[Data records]
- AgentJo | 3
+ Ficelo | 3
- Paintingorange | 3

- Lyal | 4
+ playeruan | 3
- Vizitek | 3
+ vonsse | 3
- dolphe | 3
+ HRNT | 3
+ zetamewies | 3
---
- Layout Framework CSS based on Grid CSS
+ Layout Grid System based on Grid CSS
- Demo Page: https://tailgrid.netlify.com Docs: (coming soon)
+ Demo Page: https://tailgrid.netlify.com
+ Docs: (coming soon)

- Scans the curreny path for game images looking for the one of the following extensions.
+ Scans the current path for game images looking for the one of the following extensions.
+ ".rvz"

- _DIRECTIONS FOR THIS TASK_: Wherever a line in the entries above holds "Scans", copy that line.

- _ANSWER FOR THE TASK_:
- Scans the curreny path for game images looking for the one of the following extensions.
+ Scans the current path for game images looking for the one of the following extensions.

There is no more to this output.